6. The approach of the trial Court cannot be said to be erroneous in law and on the facts of the case. Secondly, in the application filed by the defendants under Order 37 Rule 5 CPC seeking unconditional leave to defend, no friable issue has been raised. The so called objection for non-production of agreement could be of any consequence if the execution and contents of these agreements were disputed. On the contrary, in the application for leave to defend, the defendants have admitted execution and contents of the agreement and themselves have filed copy of those agreements in the present appeal. These agreements were for sale of property. The agreement dated 13th February, 2001 executed between the parties opens with the word ?This agreement of deal has been executed?. Even in the other agreements, it has been referred as ?This agreement of sale has been executed between Ravinder Kumar s/o Shri Padam Lal Gulati r/o 11/4-A, Tilak Nagar ? the owner of the property and Naresh Kumar s/o Laxman Dass r/o 23/30,Tilak Nagar ? the tenant of three shops, in the basement.... This itself shows that it was not a case of creation of tenancy. The parties had entered into a regular transaction of sale/deal in regard to transfer of 3 shops in favor of the present appellants and the cheques were issued in lieu thereof. Strangely, in paragraph 9 of the application, it has been stated that in 2nd agreement dated 13.2.200, there is no mention of transfer of any property, goods, furniture etc. etc. but has been fraudulently mentioned that possession has been handed over on 13.2.2001. Mere fact that agreement dated 13.2.2001 does not mention about the goods etc. would not forward the case of the appellants as in the subsequent agreements this is so stated. In the entire application for leave to defend, there is not a single averment to say why the defendants had issued three cheques particularly when as per their own admission they had been put into possession of the property. The suit of the plaintiff was based on the three cheques issued by the defendants, which on presentation had been dishonoured.

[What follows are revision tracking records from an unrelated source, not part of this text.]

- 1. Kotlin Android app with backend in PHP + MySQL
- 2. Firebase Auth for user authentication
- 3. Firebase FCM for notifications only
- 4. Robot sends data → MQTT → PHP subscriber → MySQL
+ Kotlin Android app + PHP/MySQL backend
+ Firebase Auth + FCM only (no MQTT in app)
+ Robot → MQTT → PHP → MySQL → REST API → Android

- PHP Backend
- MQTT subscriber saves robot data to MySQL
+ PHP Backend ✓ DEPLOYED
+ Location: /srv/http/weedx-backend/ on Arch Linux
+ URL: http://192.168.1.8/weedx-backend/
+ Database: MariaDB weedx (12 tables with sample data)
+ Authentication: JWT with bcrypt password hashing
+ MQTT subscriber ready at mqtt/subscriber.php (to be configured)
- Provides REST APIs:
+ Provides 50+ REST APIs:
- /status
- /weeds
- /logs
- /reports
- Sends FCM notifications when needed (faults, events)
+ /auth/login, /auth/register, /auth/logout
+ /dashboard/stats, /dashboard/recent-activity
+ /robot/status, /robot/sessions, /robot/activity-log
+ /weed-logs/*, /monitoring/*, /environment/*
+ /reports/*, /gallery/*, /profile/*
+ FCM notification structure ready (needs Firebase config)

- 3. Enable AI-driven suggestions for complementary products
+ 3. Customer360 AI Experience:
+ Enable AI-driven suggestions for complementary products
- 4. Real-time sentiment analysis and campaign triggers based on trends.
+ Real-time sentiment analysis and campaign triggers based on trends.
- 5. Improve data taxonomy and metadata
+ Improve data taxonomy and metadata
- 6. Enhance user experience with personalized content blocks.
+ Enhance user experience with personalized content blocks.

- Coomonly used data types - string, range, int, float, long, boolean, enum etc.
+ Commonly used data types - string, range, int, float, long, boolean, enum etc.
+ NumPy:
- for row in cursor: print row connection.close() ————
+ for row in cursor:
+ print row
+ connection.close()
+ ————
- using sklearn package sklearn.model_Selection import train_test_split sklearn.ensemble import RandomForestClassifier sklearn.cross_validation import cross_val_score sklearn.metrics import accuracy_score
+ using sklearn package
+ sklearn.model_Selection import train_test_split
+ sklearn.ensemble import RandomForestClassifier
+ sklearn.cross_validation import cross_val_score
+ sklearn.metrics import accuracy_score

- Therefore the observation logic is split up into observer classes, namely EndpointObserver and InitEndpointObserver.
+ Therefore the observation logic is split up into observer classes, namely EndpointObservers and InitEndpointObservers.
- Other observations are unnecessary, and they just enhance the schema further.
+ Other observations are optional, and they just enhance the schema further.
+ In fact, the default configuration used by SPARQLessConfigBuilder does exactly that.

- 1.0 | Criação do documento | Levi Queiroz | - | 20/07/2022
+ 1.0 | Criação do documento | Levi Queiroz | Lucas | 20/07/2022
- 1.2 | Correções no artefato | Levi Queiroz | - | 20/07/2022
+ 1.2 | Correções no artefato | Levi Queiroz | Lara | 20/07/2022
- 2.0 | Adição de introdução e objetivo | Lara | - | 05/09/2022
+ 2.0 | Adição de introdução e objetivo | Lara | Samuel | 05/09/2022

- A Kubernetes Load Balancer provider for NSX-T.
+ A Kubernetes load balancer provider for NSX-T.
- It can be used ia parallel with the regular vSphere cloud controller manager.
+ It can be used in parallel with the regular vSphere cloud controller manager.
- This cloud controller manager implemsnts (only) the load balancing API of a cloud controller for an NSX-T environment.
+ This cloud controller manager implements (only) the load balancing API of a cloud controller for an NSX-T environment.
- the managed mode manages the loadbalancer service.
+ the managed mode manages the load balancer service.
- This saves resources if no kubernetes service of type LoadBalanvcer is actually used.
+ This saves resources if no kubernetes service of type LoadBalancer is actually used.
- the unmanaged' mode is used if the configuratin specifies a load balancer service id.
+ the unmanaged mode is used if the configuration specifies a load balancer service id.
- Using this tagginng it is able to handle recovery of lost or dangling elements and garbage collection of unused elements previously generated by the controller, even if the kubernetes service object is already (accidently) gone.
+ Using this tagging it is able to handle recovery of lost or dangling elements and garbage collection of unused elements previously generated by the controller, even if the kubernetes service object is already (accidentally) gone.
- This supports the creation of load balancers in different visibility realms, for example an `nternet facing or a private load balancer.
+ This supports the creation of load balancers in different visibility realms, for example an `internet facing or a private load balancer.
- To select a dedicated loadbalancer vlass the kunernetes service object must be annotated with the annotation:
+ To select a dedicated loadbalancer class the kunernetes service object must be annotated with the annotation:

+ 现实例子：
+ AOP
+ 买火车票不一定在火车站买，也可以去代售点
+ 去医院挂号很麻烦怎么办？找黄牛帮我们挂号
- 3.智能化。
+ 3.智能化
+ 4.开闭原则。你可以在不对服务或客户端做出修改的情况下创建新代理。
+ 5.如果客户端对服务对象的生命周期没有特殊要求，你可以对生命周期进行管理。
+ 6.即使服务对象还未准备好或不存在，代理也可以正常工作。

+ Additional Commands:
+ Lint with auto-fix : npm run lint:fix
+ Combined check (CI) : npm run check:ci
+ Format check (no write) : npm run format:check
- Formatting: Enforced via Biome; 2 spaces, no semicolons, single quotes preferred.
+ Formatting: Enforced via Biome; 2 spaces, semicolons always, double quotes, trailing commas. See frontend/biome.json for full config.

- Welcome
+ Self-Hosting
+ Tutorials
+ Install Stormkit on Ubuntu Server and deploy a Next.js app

7. In these circumstances, we are of the considered view that the approach of the trial Court cannot be faulted. The application for leave to defend does not raise any friable issue either on facts or in law, which would justify grant of leave to defendants to contest the suit and that too unconditionally. We may also notice here that the present appeal is barred by time. There is considerable delay in fling the appeal. CM No. 6462/2006, an application filed by the appellants for condensation of delay, hardly gives any reason except blaming to its counsel. The judgment was pronounced on 23rd August, 2005 while the present appeal was filed on 24th April, 2006. It is stated that the appellants had filed a review application before the trial Court, which was also dismissed vide order dated 16th March, 2006. As there is hardly any merit in the appeal itself, we are not inclined to condone the delay of 163 day in filing the present appeal. CM 6462/2006 is accordingly dismissed.

8. In view of the above discussion, the appeal being RFA 303-304/2005 and applications being CM and 6462/2006 are dismissed in liming while leaving the parties to bear their own costs.

CM 6461/2006

9. This application does not survive in view of the above order.

CM 6461/2006 is accordingly dismissed.